I hope this was intermittent. Are you still seeing this?

I have the same question — I’m poking around now, and while I am seeing network weirdness in EU (my off-network telemetry hosts in Europe have spotty connectivity right now), I can’t get reliable UDP packet loss anywhere.

I’m still digging into this, but if you’ve got more (or current) information, let me know!

Thanks for calling this out.

I’m not seeing the issue anymore, but are there any tests I can run in the future to get more data if I see it again?

I’m seeing some timeouts again at https://dig.ping.pe/fly-test:A:213.188.214.254, here’s a screenshot. Like before, it’s very intermittent. I noticed because some of my pingdom checks failed.

Are you able to try https://debug.fly.dev from those hosts somehow?

That DNS test just worked for me. Can you tell if it’s a different set of hosts than last time?

Weird, it works for me now too! I definitely saw failures several times in a row a couple of minutes ago. I think it’s a different set of hosts than last time (before I think it was the hosts in the Netherlands and Norway), but I’m not sure.

I don’t have access to the hosts that are failing, but it’s good to know about debug.fly.dev! I’ll try that if I can find a host where I can reproduce the issue.

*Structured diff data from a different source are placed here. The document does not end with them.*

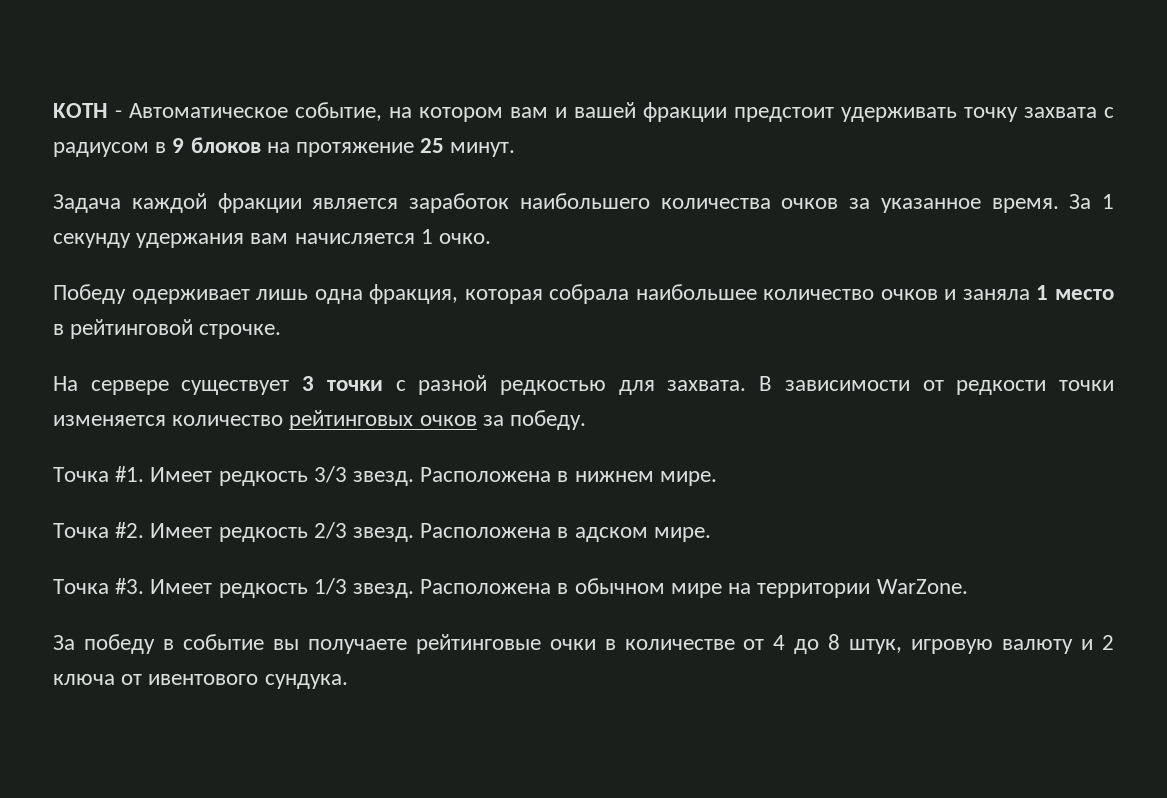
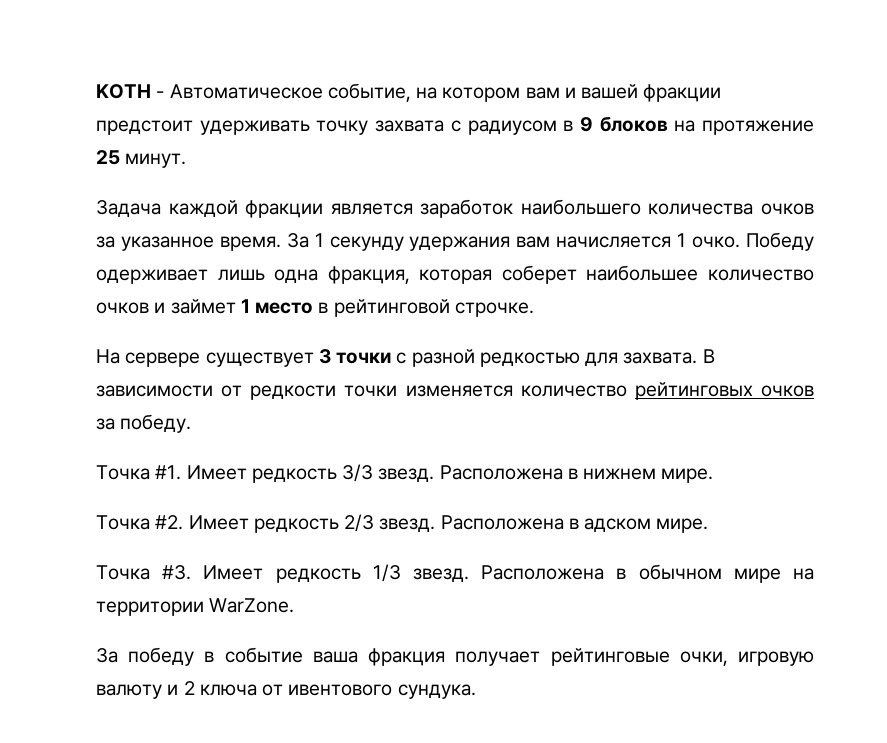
- За 1 секунду удержания вам начисляется 1 очко.
- Победу одерживает лишь одна фракция, которая собрала наибольшее количество очков и заняла 1 место в рейтинговой строчке.
+ За 1 секунду удержания вам начисляется 1 очко. Победу одерживает лишь одна фракция, которая соберет наибольшее количество очков и займет 1 место в рейтинговой строчке.
- За победу в событие вы получаете рейтинговые очки в количестве от 4 до 8 штук, игровую валюту и 2 ключа от ивентового сундука.
+ За победу в событие ваша фракция получает рейтинговые очки, игровую валюту и 2 ключа от ивентового сундука.

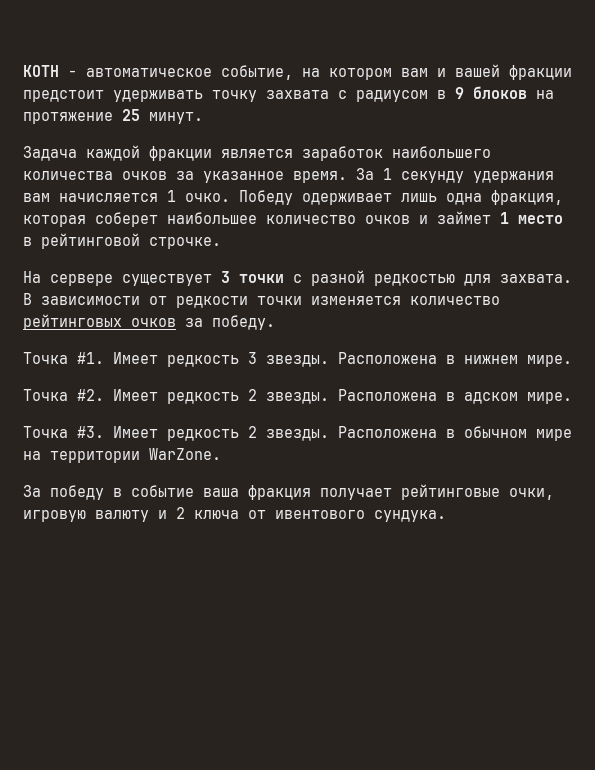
- KOTH - Автоматическое событие, на котором вам и вашей фракции предстоит удерживать точку захвата с радиусом в 9 блоков на протяжение 25 минут.
+ KOTH - автоматическое событие, на котором вам и вашей фракции предстоит удерживать точку захвата с радиусом в 9 блоков на протяжение 25 минут.
- Имеет редкость 3/3 звезд.
+ Имеет редкость 3 звезды.
- Точка #2. Имеет редкость 2/3 звезд.
+ Точка #2. Имеет редкость 2 звезды.
- Точка #3. Имеет редкость 1/3 звезд.
+ Точка #3. Имеет редкость 2 звезды.

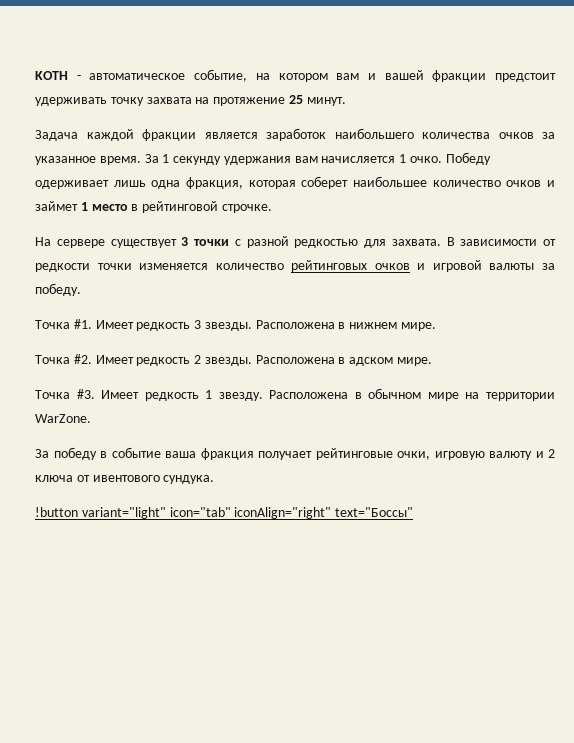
- KOTH - автоматическое событие, на котором вам и вашей фракции предстоит удерживать точку захвата с радиусом в 9 блоков на протяжение 25 минут.
+ KOTH - автоматическое событие, на котором вам и вашей фракции предстоит удерживать точку захвата на протяжение 25 минут.
- В зависимости от редкости точки изменяется количество рейтинговых очков за победу.
+ В зависимости от редкости точки изменяется количество рейтинговых очков и игровой валюты за победу.
- Точка #3. Имеет редкость 2 звезды.
+ Точка #3. Имеет редкость 1 звезду.
+ !button variant="light" icon="tab" iconAlign="right" text="Боссы"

In case it’s helpful, I saw the timeouts again just now and ran the test 10 times and took 10 screenshots of the failures:

1 Like

Hey! Sorry for the late followup on this, but just as a heads up:

I rigged up debug.ipv4.fly.dev, which runs on every worker node in our fleet, to respond to DNS queries (right now, just uptime.fly. and debug.fly.). So you can get a read on which regions of ours are being routed to:

http://dig.ping.pe/debug.fly.:TXT:debug.ipv4.fly.dev

Something is going on with ping.pe's AMS and our AMS. I’m poking at it, but as you’ll probably see, AMS is reachable from a lot of other places.

2 Likes

wow I love this debugging endpoint, thank you! I’m excited to find out what you learn – I really don’t understand how to debug network reachability problems yet (or what can cause them)

We’ve temporarily changed the way we’re routing incoming AMS traffic, so that it’s going directly to an edge/worker rather than to an edge-only VM, and that seems to have drastically improved packet loss in AMS (traffic from other neighboring European areas that landed on AMS workers was working, but AMS->AMS was looking weird, which is what prompted us). We’re still investigating what’s up there, and I’ll try to post here when I figure it out.

1 Like

Just a quick note that we added some error telemetry to our workers and caught an issue that was impacting a machine in Santiago; we had to reset our XDP code to clear it up. It didn’t impact (or hasn’t yet impacted) Amsterdam yet, but if it does, we’ll get an alert and I’ll let you know. Europe has looked pretty steady for the past several days.